Anger sourced the "lurid, grotesque, and often surreal" images featured in the book from a range of materials, including Hollywood publicity stills, newspapers, magazines, police archives, and his personal photography collection. He frequently miscaptioned or misattributed these images, sometimes unintentionally, but often through deliberate artistic license. In one instance, a woman shown in mourning attire in the chapter on the Fatty Arbuckle–Virginia Rappe scandal is misidentified as Maude Delmont, a key witness, but was actually Arbuckle's wife, Minta Durfee.

== Sequels ==
Hollywood Babylon II was published in 1984. It was greatly expanded in format but was not as well received as the first book. It covered stars from the 1920s to the 1970s.

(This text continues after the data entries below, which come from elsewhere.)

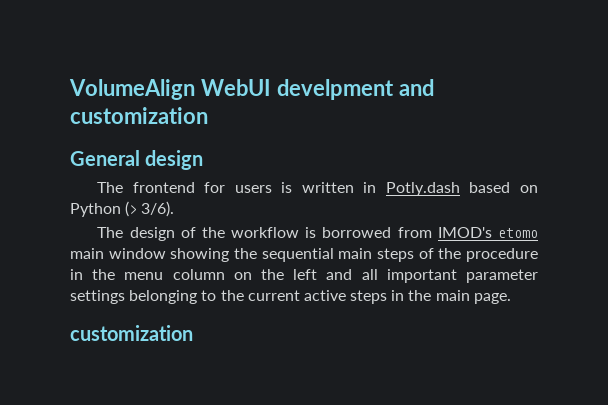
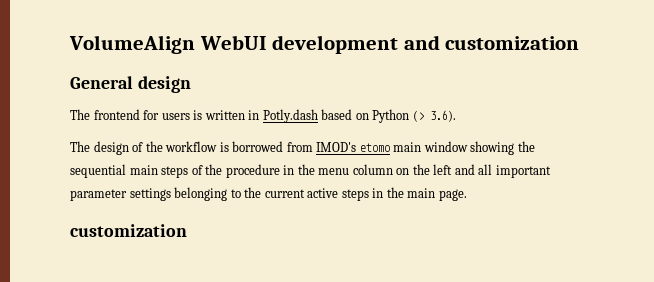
[276,79,394,100] develpment -> [272,35,399,54] development
[141,201,175,217] 3/6). -> [429,110,456,122] 3.6).

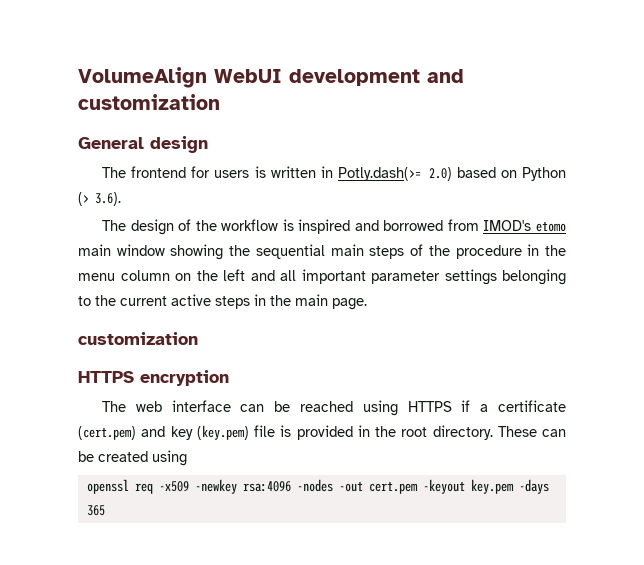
[262,109,318,123] Potly.dash -> [337,167,452,181] Potly.dash(>= 2.0)
(229, 147) none -> [298,219,379,234] inspired and
(187, 230) none -> [78,370,229,386] [101,400,566,416] [78,425,566,440] [78,450,187,466] [86,479,549,494] [86,505,105,516] // HTTPS encryption // The web interface can be reached using HTTPS if a certificate (cert.pem) and key (key.pem) file is provided in the root directory. These can be created using // openssl req -x509 -newkey rsa:4096 -nodes -out cert.pem -keyout key.pem -days 365

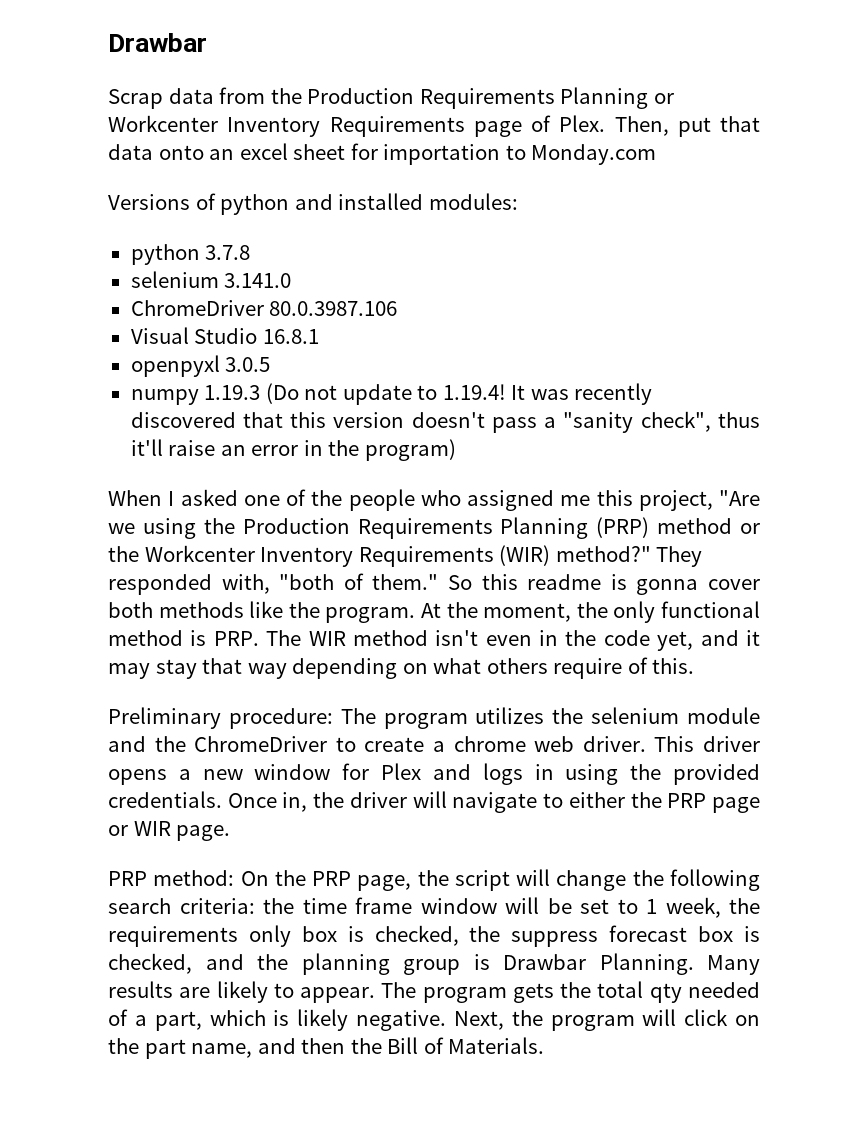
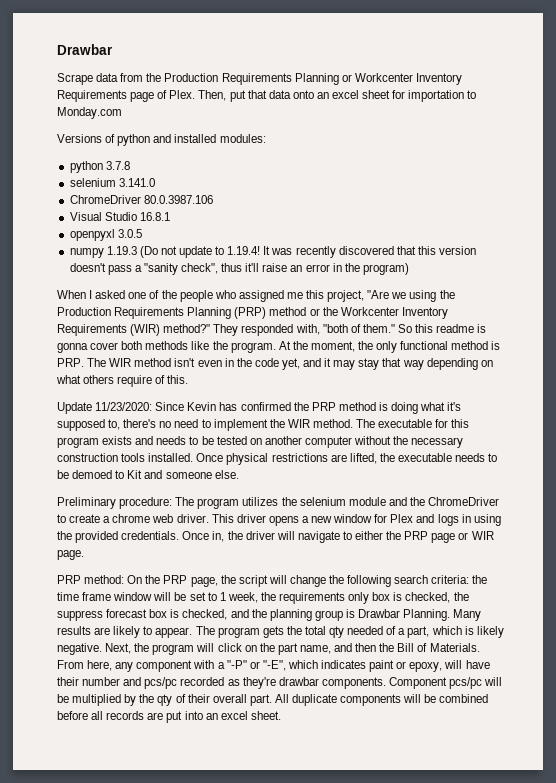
[108,89,163,109] Scrap -> [57,73,93,85] Scrape
(695, 666) none -> [57,402,462,414] [57,419,470,431] [57,436,464,448] [57,453,498,465] [57,470,239,479] // Update 11/23/2020: Since Kevin has confirmed the PRP method is doing what it's supposed to, there's no need to implement the WIR method. The executable for this program exists and needs to be tested on another computer without the necessary construction tools installed. Once physical restrictions are lifted, the executable needs to be demoed to Kit and someone else.
(545, 1045) none -> [57,660,490,672] [57,677,503,689] [57,694,489,706] [57,711,281,723] From here, any component with a "-P" or "-E", which indicates paint or epoxy, will have their number and pcs/pc recorded as they're drawbar components. Component pcs/pc will be multiplied by the qty of their overall part. All duplicate components will be combined before all records are put into an excel sheet.

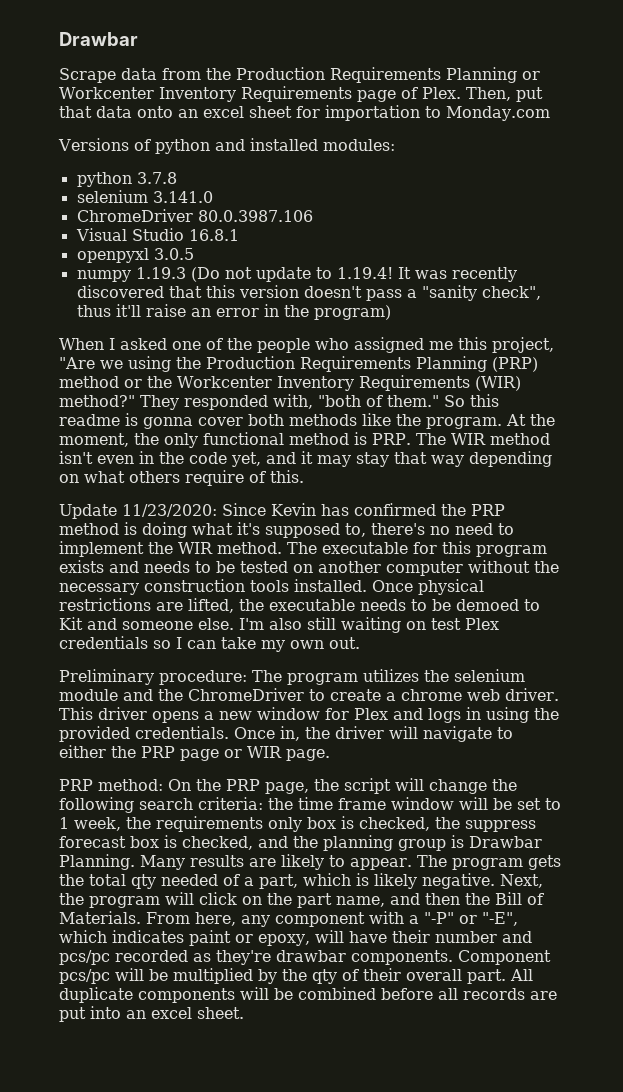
(239, 474) none -> [239,617,499,633] [59,636,360,652] I'm also still waiting on test Plex credentials so I can take my own out.

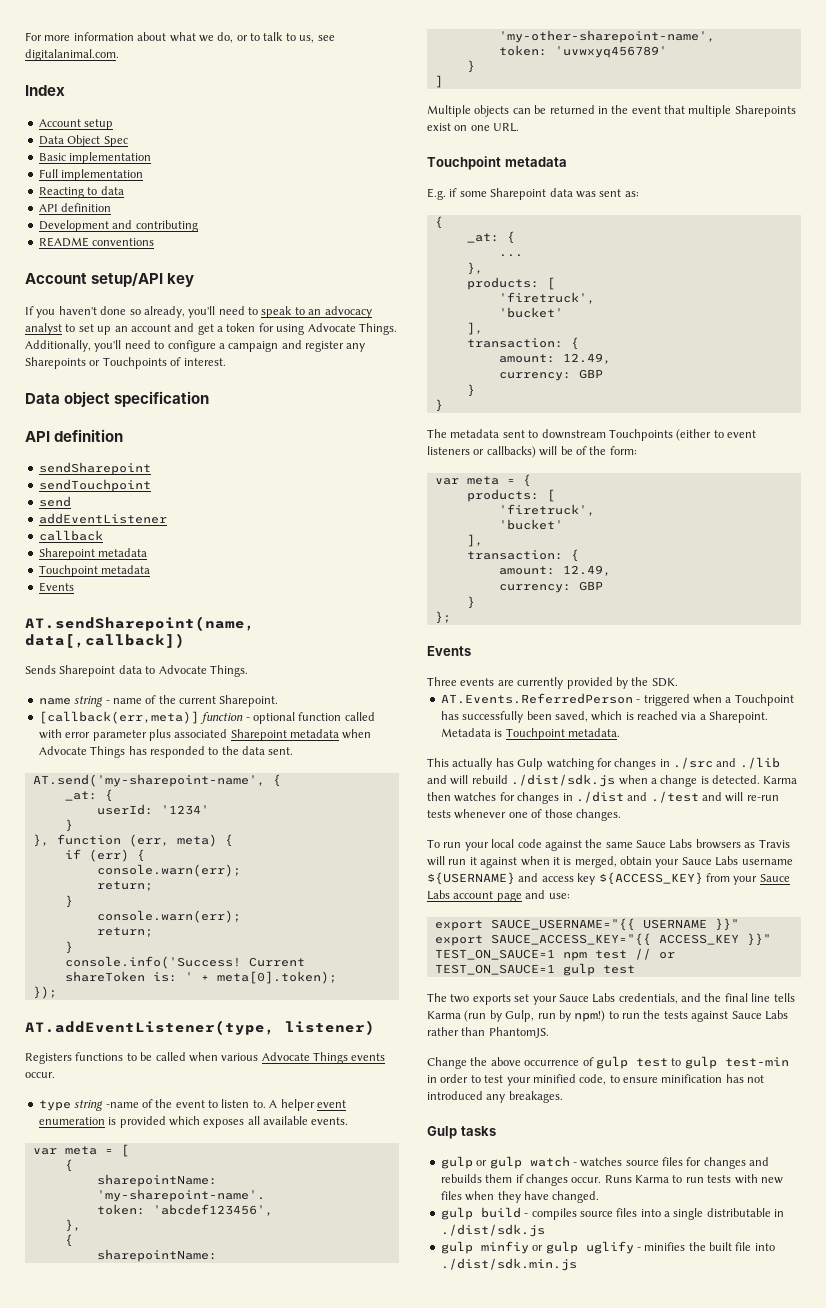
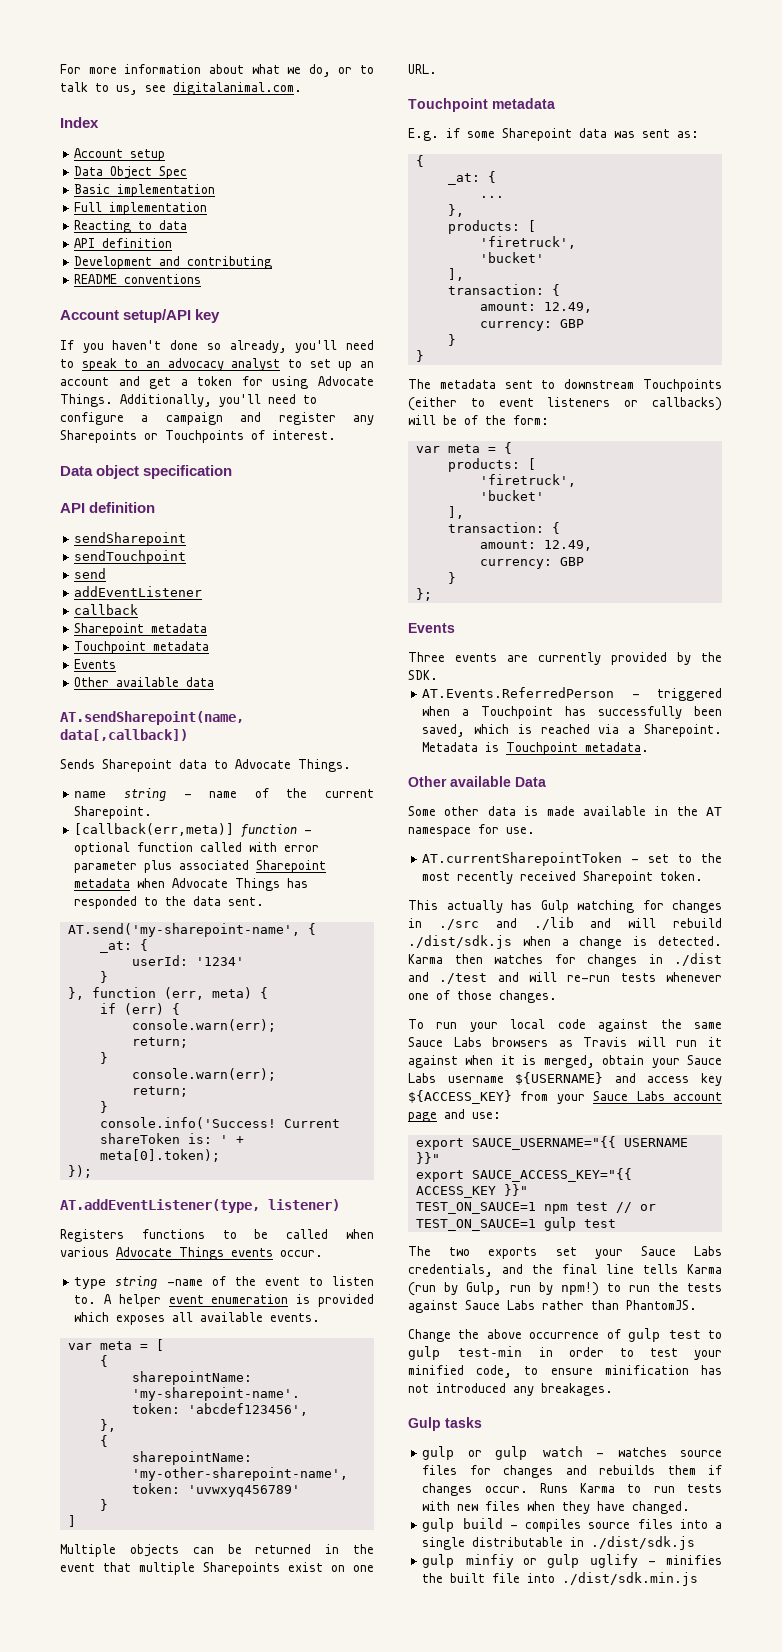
(74, 587) none -> [74,677,215,687] // Other available data
(620, 732) none -> [408,776,546,787] [408,806,722,816] [408,824,535,837] [422,852,722,866] [422,871,704,884] // Other available Data // Some other data is made available in the AT namespace for use. // AT.currentSharepointToken - set to the most recently received Sharepoint token.

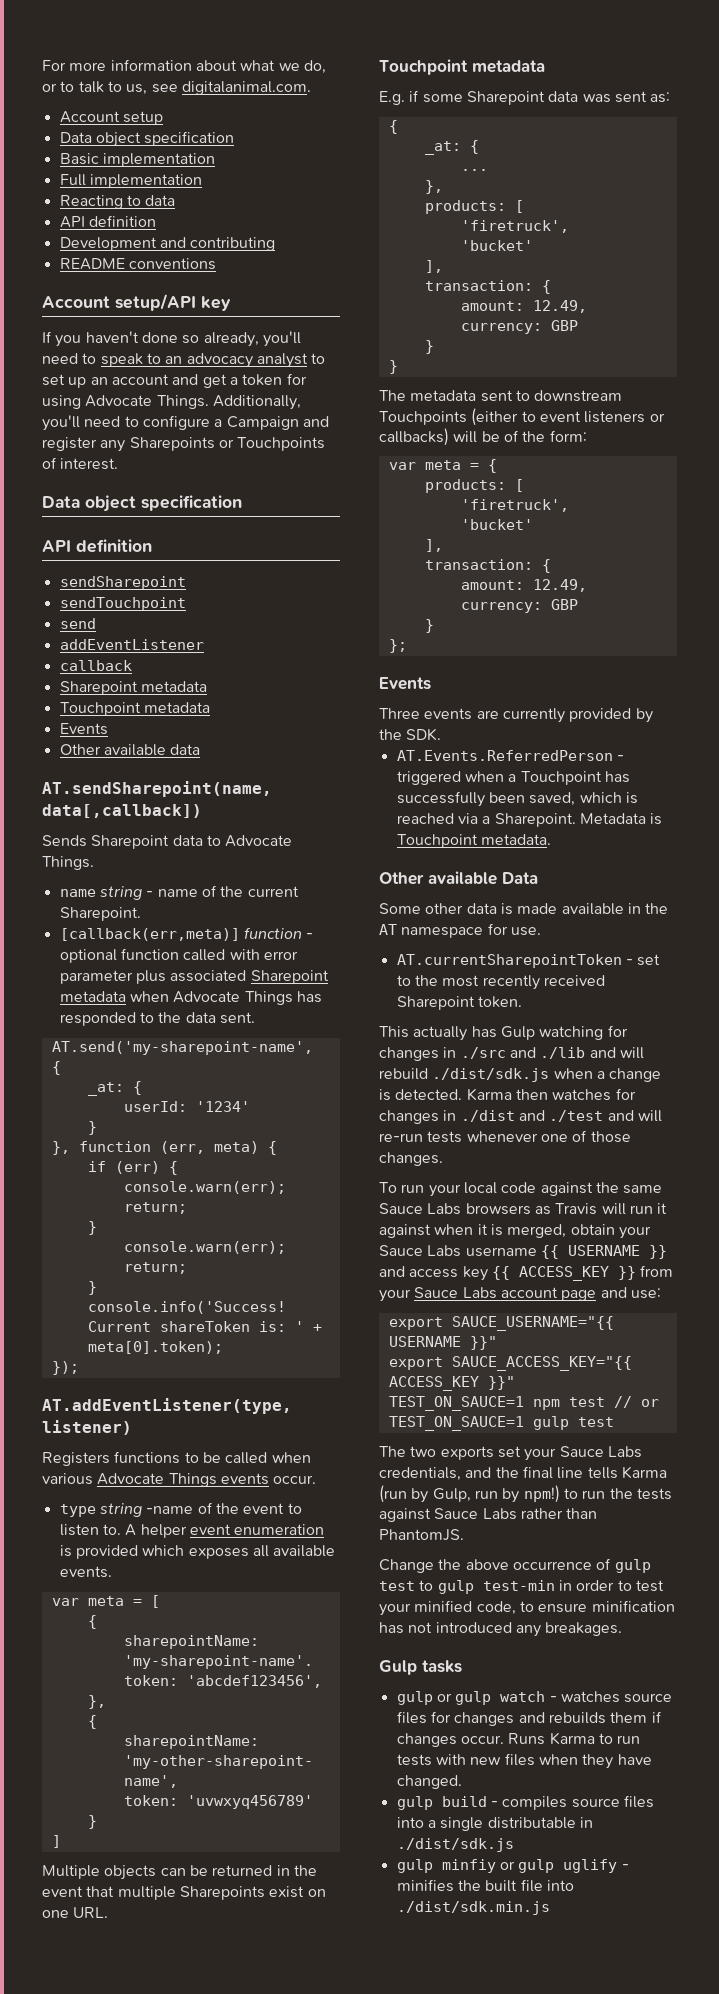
[60,117,99,128] // Index -> (311, 88) none
[110,166,188,179] Object Spec -> [95,131,235,147] object specification
[165,412,223,425] campaign -> [226,416,299,430] Campaign
[515,1072,722,1086] [408,1090,512,1104] ${USERNAME} and access key ${ACCESS_KEY} -> [540,1245,667,1259] [379,1266,636,1281] {{ USERNAME }} and access key {{ ACCESS_KEY }}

For years, Anger said he intended to write a Hollywood Babylon III, and in a 2010 interview he stated that the book was complete but had been placed on hold, explaining, "The main reason I didn't bring it out was that I had a whole section on Tom Cruise and the Scientologists. I'm not a friend of the Scientologists."

In 2008, a book titled Hollywood Babylon: It's Back! was published by Darwin Porter and Danforth Prince. The work had no association with Anger, who reportedly responded by placing a curse on the authors. Anger was a self-described magician associated with the tradition of Thelema.

== Adaptations ==
In 1971, the movie Hollywood Babylon was released starring Uschi Digart as Marlene Dietrich, in which scenes from the book were reenacted.

A television series based upon the books was produced for syndication in 1992–1993. Hosted by Tony Curtis, the series featured dramatic reenactments of stories from Anger's books, augmented by veteran actor Curtis relating his own Hollywood-based anecdotes.

Despite not being a direct adaptation, Damien Chazelle’s movie Babylon alludes in its title to Hollywood Babylon, while critics have noted the film’s evocation of the book’s lurid mythology and exaggerated depiction of Hollywood’s excesses.